──────── Records for this exercise ────────

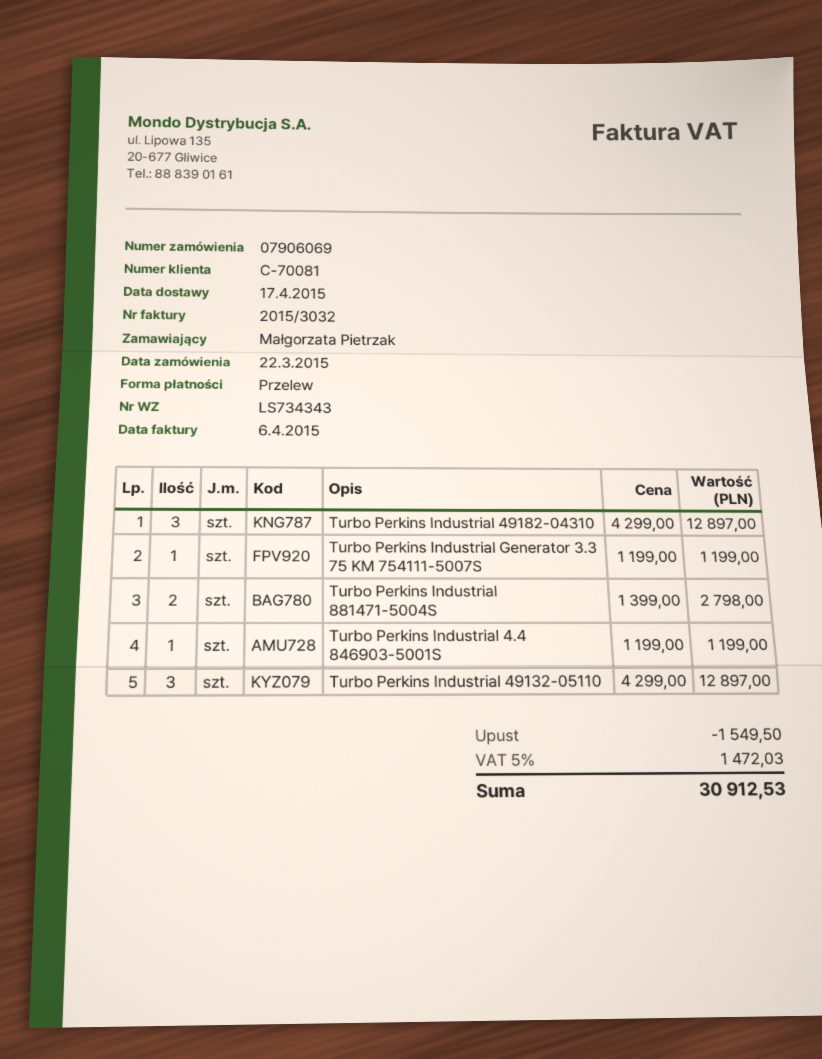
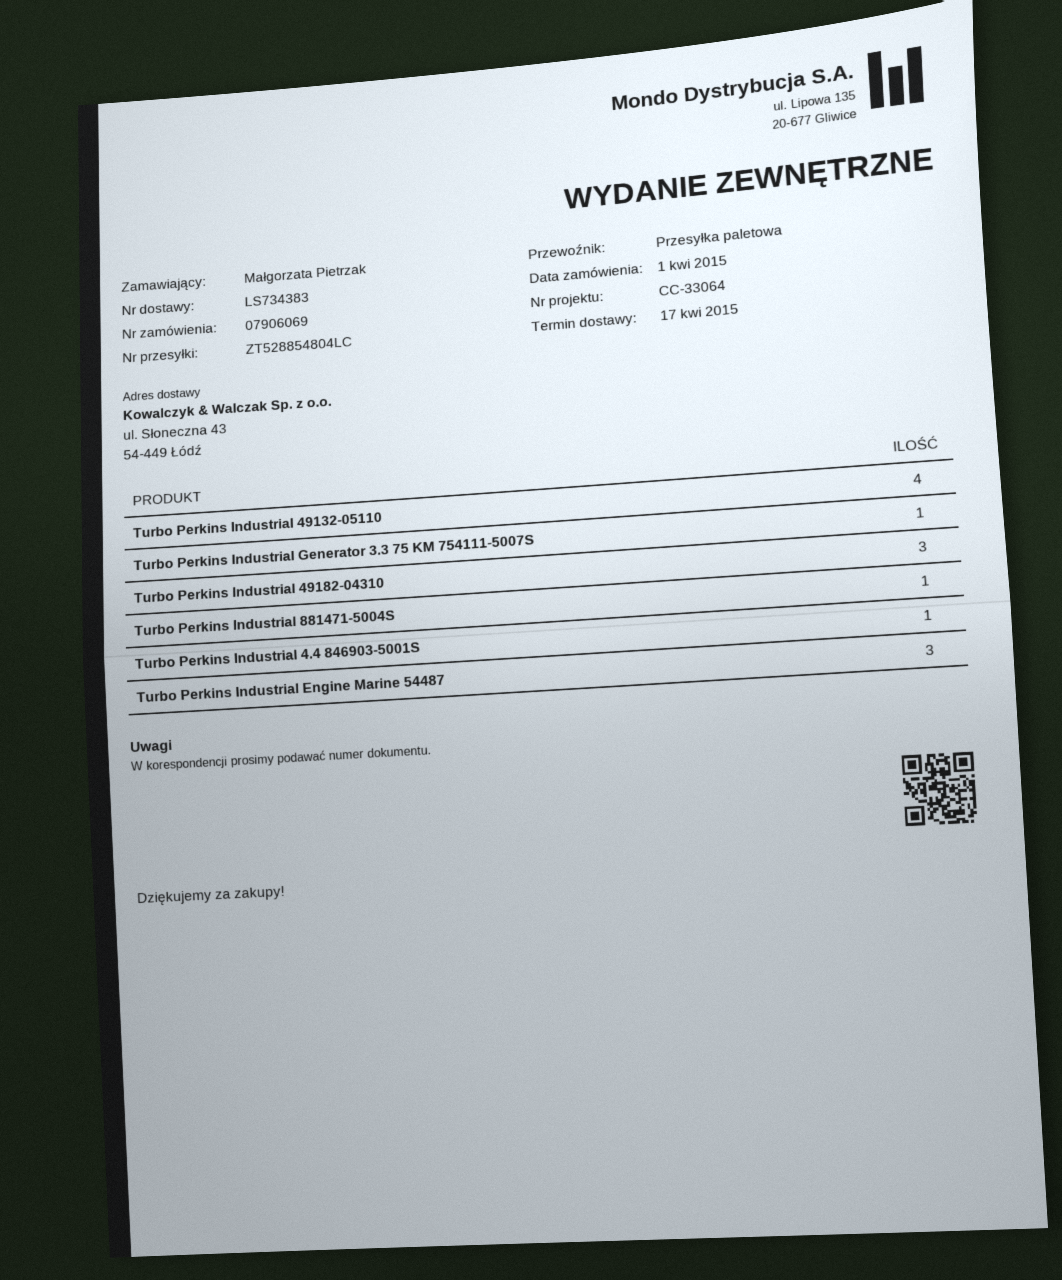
order date: 2015-03-22 -> 2015-04-01
delivery note number: LS734343 -> LS734383
Turbo Perkins Industrial 881471-5004S: 2 -> 1
Turbo Perkins Industrial 49132-05110: 3 -> 4
Turbo Perkins Industrial Engine Marine 54487: none -> 3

────────

=== Work order ===
Could you return the lines in the entries above that contain "Turbo"?

=== Exercise solution ===
Turbo Perkins Industrial 881471-5004S: 2 -> 1
Turbo Perkins Industrial 49132-05110: 3 -> 4
Turbo Perkins Industrial Engine Marine 54487: none -> 3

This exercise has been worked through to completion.